=== RECORDS FOR THIS TASK ===

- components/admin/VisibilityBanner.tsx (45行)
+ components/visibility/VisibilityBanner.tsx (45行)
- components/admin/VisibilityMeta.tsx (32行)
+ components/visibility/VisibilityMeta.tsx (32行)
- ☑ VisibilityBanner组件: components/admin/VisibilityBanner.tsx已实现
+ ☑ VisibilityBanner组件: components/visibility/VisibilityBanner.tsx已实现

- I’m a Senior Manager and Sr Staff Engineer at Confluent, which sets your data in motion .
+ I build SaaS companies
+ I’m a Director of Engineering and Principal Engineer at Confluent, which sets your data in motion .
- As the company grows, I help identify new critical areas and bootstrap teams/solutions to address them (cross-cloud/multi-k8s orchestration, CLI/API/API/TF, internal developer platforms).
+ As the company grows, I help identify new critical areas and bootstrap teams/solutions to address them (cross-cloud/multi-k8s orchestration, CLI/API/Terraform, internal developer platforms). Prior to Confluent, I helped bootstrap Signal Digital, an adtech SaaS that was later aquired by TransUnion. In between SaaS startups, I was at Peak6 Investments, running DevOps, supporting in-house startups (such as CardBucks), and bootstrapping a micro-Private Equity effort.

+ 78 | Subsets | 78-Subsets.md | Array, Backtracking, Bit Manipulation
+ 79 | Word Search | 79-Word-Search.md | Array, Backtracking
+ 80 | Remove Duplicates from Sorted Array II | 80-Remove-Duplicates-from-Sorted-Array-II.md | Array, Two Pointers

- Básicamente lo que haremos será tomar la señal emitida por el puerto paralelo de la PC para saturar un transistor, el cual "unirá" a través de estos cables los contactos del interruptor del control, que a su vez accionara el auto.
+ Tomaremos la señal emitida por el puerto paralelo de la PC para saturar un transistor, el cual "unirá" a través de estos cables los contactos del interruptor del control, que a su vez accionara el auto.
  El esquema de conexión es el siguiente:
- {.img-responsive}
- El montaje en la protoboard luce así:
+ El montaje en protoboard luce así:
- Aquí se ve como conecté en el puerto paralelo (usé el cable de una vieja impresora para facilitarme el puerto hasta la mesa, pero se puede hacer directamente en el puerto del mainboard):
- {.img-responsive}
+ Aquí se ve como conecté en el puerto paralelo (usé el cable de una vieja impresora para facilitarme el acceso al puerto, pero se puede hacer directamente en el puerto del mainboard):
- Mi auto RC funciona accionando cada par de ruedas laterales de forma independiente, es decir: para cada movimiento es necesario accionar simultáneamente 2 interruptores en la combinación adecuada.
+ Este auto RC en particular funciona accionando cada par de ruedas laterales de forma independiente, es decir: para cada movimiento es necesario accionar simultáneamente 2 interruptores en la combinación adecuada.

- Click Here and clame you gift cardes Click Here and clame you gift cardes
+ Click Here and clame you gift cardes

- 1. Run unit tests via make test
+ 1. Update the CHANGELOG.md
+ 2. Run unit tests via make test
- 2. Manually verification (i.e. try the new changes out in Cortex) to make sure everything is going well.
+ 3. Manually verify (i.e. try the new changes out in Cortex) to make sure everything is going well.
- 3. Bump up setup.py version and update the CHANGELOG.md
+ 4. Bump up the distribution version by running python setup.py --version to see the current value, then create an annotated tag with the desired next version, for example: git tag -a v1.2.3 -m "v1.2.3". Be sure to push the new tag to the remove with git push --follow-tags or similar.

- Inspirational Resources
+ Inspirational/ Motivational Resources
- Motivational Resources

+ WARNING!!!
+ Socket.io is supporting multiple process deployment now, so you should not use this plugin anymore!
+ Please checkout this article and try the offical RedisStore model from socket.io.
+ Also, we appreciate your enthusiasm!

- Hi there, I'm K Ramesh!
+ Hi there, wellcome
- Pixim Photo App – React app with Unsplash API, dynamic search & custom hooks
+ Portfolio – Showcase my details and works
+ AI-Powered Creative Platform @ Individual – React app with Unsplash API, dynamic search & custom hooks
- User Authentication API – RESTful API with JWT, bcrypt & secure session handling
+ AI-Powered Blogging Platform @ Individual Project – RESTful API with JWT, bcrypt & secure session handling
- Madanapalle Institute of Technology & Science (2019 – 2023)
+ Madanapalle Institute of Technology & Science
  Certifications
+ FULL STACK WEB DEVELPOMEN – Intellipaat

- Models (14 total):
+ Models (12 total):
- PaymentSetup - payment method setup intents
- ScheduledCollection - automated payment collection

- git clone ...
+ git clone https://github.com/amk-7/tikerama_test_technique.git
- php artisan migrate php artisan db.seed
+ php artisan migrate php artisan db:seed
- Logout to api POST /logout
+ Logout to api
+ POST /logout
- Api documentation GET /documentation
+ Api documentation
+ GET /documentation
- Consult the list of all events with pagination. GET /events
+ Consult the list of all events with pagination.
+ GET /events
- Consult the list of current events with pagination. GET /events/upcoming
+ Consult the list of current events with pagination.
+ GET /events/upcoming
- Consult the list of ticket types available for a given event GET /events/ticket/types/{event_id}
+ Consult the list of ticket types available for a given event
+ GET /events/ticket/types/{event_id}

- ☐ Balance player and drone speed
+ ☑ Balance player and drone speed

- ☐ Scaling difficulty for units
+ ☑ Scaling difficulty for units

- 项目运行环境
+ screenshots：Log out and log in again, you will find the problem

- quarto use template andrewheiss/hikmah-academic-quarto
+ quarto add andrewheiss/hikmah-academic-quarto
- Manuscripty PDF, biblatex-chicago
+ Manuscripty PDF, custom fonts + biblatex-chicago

=== WHAT YOU ARE ASKED TO DO ===
Wherever a line holds the word "ticket", copy that line out of the entries above.

=== THE COMPLETED TASK ===
- Consult the list of ticket types available for a given event GET /events/ticket/types/{event_id}
+ Consult the list of ticket types available for a given event
+ GET /events/ticket/types/{event_id}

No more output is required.